Affiancare al rifiuto un atteggiamento che sia anche propositivo non significa trovare delle alternative percorribili per riuscire a far passare 40 milioni di tonnellate/anno di merci con il minore impatto socio/ambientale possibile, ma ribadire come quei 40 milioni di tonnellate/anno in Valle di Susa non ci dovranno passare mai, in quanto il volume di traffico merci che transita lungo la Valle è già oggi eccessivo e si deve mirare a ridurlo drasticamente.
Proporre un sistema alternativo a quello della crescita significa eliminare il ricorso agli inceneritori e alle discariche non solamente attraverso la raccolta differenziata e il TMB ma anche e soprattutto operando una riduzione dei consumi superflui, degli imballaggi, delle confezioni, diminuendo drasticamente il volume dei rifiuti e rendendo la natura dei prodotti il più possibile compatibile con le pratiche di riuso, recupero, riutilizzo e riciclaggio. Significa opporsi alle centrali a carbone, a quelle turbogas, ed ai rigassificatori, non limitandosi a sostenere la necessità d’incrementare il ricorso alle fonti energetiche rinnovabili ma anche e soprattutto ponendosi l’obiettivo primario di ridurre nettamente i consumi di energia. E sarà possibile ottenere questo scopo aumentando l’efficienza energetica degli edifici, incentivando la pratica della cogenerazione, riducendo l’impatto della macroeconomia globalizzata che comporta spostamenti schizofrenici delle merci attraverso tragitti sempre più lunghi a favore di una microeconomia autocentrata fondata sulle filiere corte, nonché diminuendo i consumi superflui nell’ottica di una ritrovata sobrietà.

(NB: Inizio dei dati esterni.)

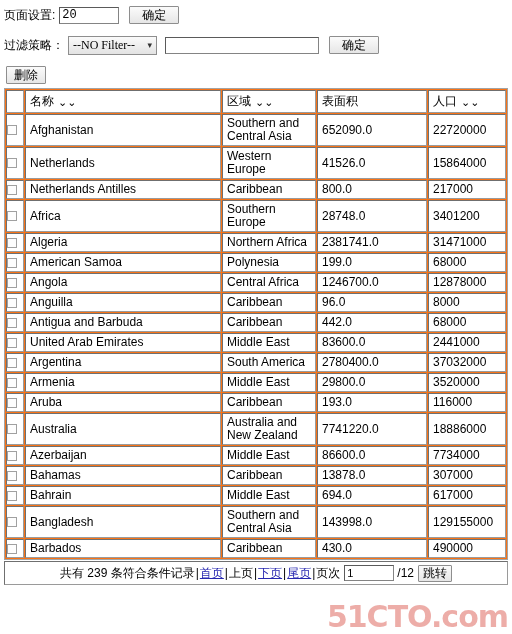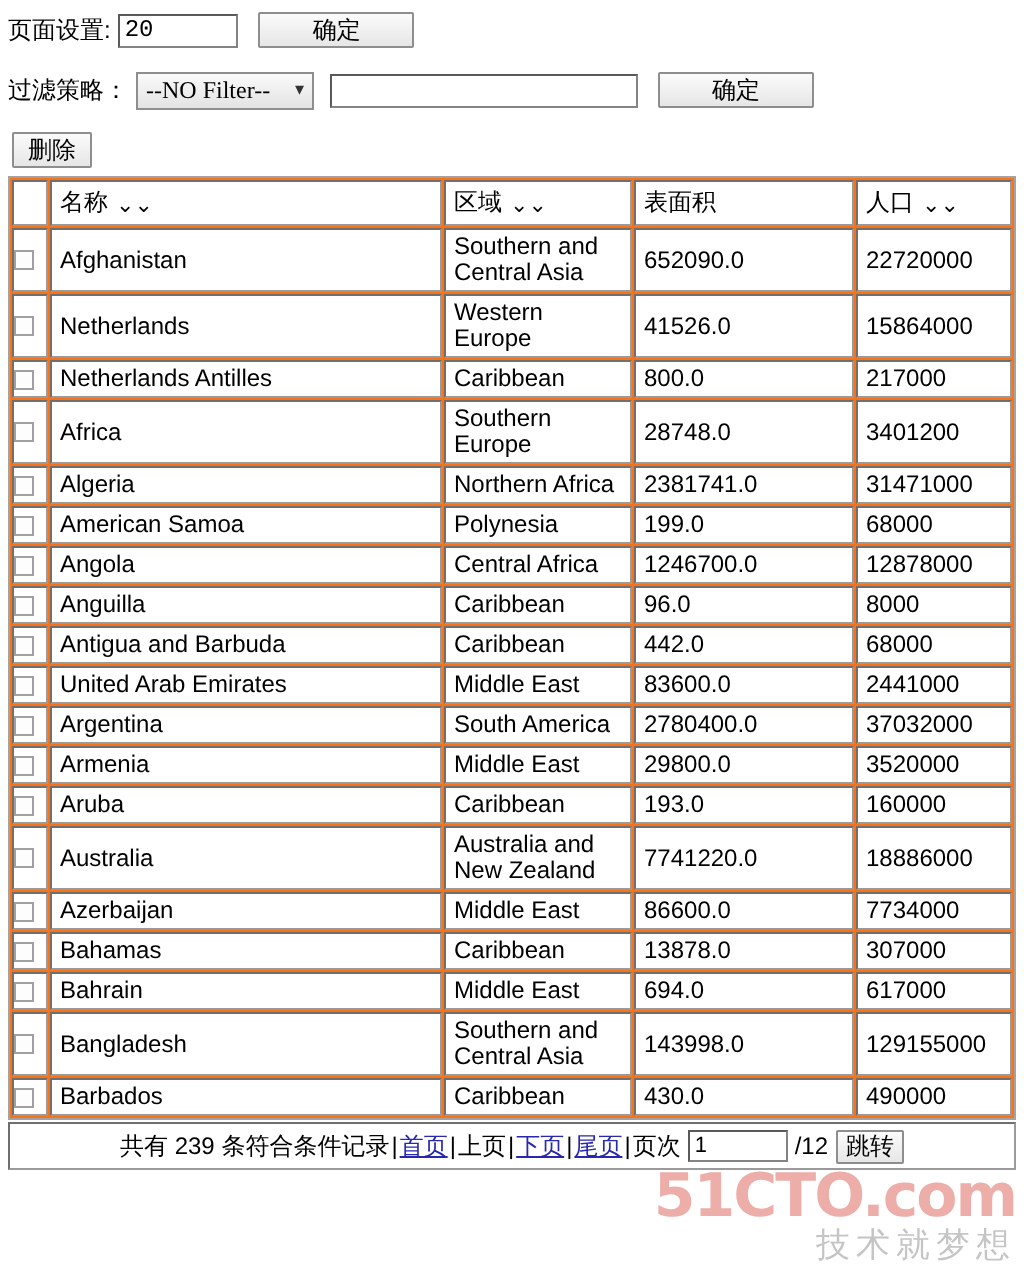"确定" .btn { padding: 1px 26px -> 1px 12px }
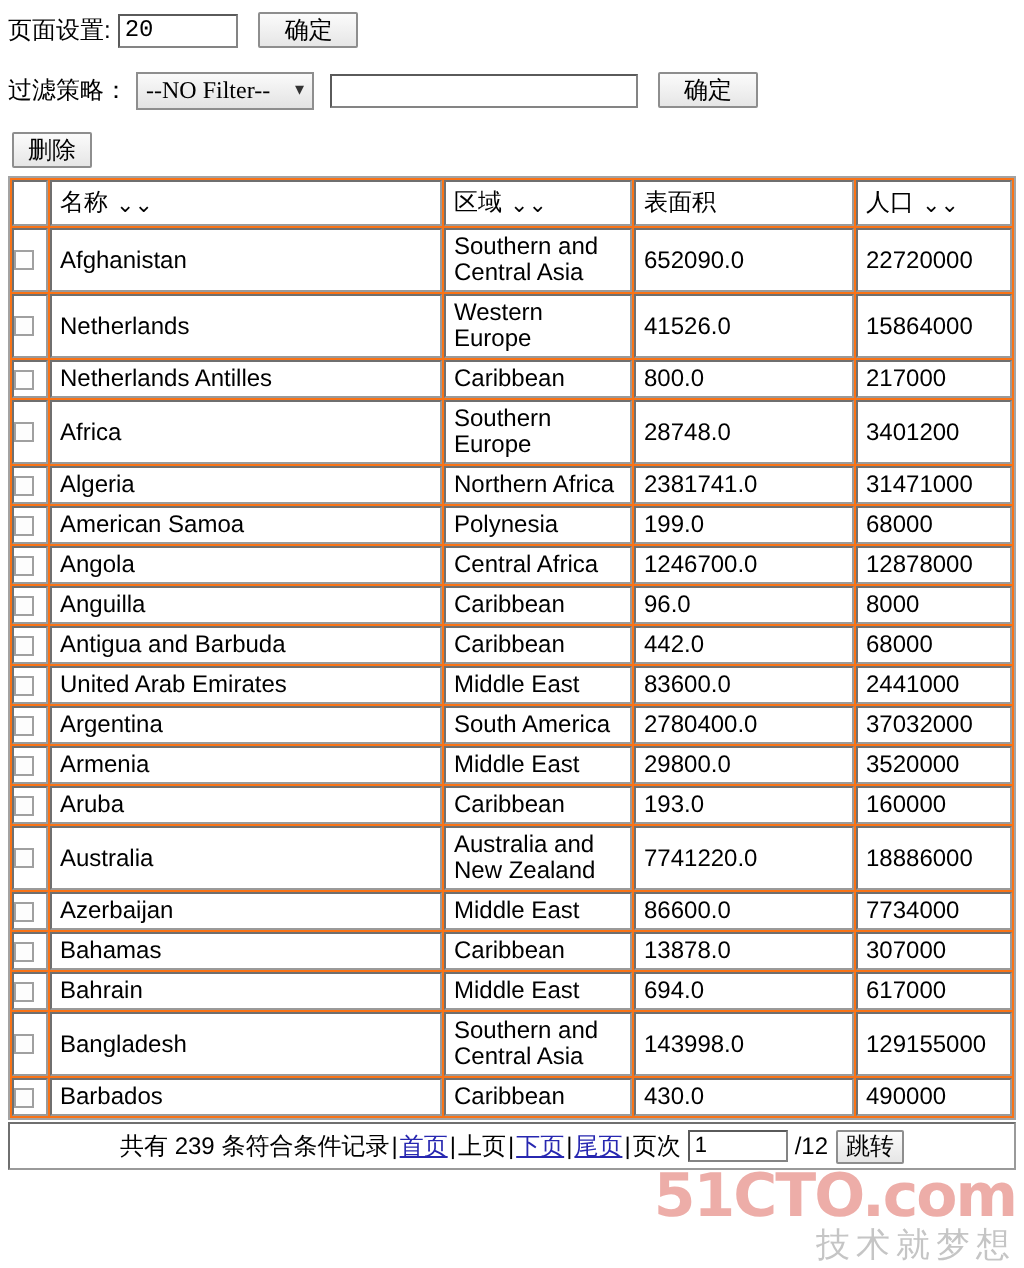"160000" td { text: 160000 -> 116000 }
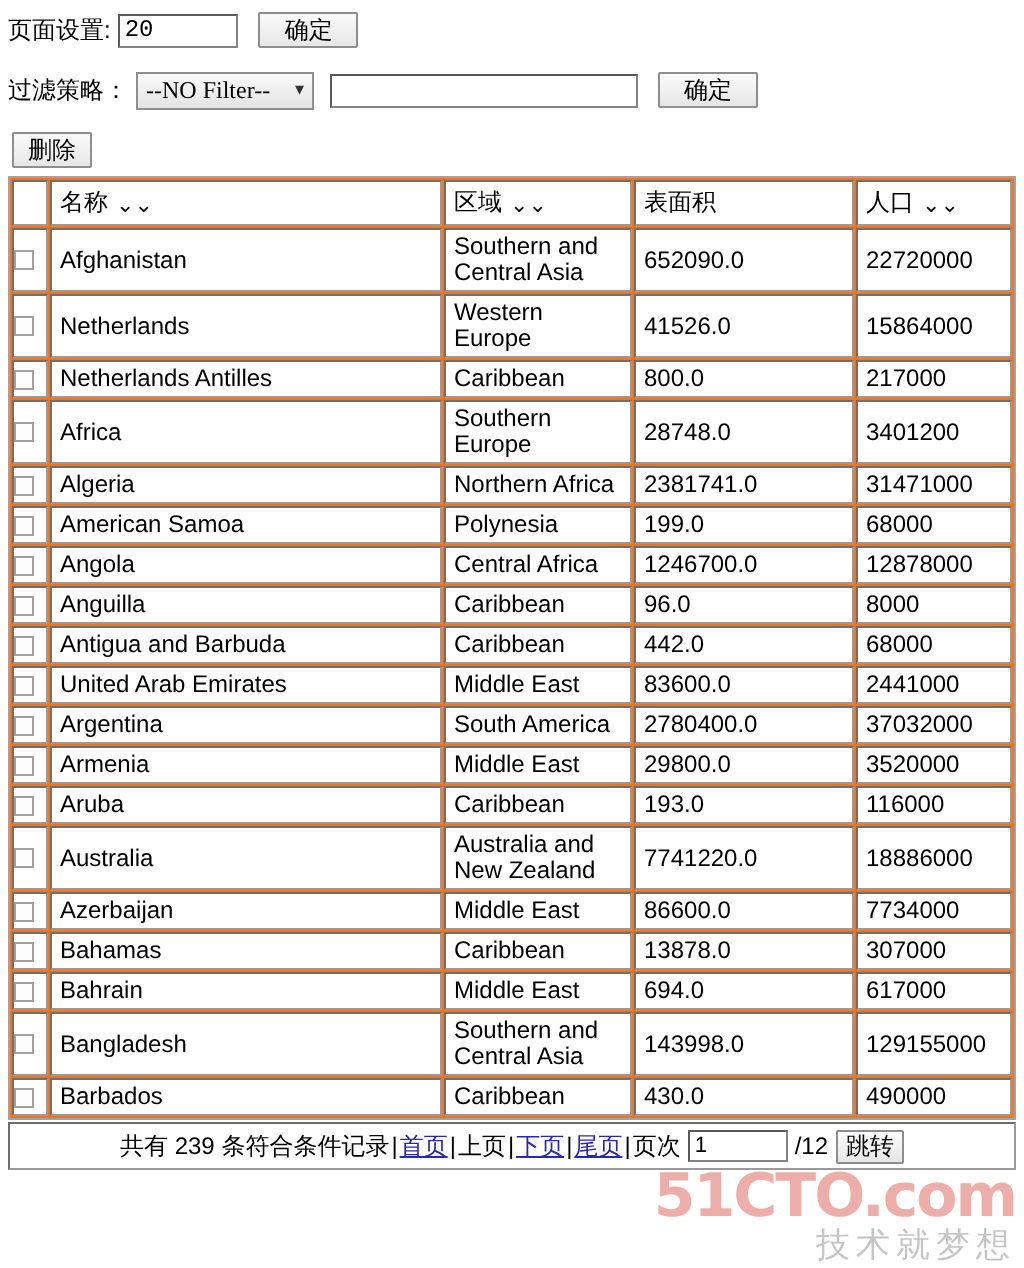"技术就梦想" div.wm-sub { html: <div>技术就梦想</div> -> none }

Proporre un sistema alternativo a quello sviluppista significa per i NO TAV valsusini affrancarsi dal dogma del progresso ed accostarsi al pensiero della decrescita, con la consapevolezza che non si sta tornando indietro ma semplicemente andando avanti attraverso una strada nuova che intende porre la scienza e la tecnologia al servizio dell’uomo e non la persona ed il proprio habitat al servizio della crescita e dello sviluppo. Una strada lungo la quale la cooperazione prevalga sulla competizione sfrenata, l’altruismo sull’egoismo, il piacere dello svago e dell’accrescimento culturale sull’ossessione del lavoro, l’importanza della vita sociale sul consumo illimitato, il gusto per la qualità del nostro operato sull’efficientismo produttivista, il ragionevole sul razionale, il piccolo sul grande, la qualità sulla quantità. Una strada che ci porti a riscoprire come il benessere e la felicità si possano realizzare attraverso la soddisfazione di una quantità limitata di bisogni reali, anziché attraverso il soddisfacimento illusorio di un’infinita miriade di bisogni effimeri indotti dalla macchina pubblicitaria e dai condizionamenti sociali. Come la vera ricchezza e la vera gioia allignino nella costruzione di relazioni sociali conviviali, nel godimento del tempo liberato, nella riscoperta della nostra natura umana, piuttosto che non nella nevrotica bulimia che ci porta a fagocitare senza sosta quantità sempre maggiori di beni materiali, nel vano tentativo di riempire quei vuoti esistenziali che devastano la nostra interiorità. Il pensiero della decrescita non va inteso come foriero di recessione o impoverimento, bensì come un’occasione per tutti che sia funzionale ad un nuovo tipo di società, nella quale la qualità della vita e l’interazione con l’ambiente al quale apparteniamo (e che non ci appartiene) siano valorizzati e prevalgano sulla produzione e sul consumo di prodotti inutili e nocivi.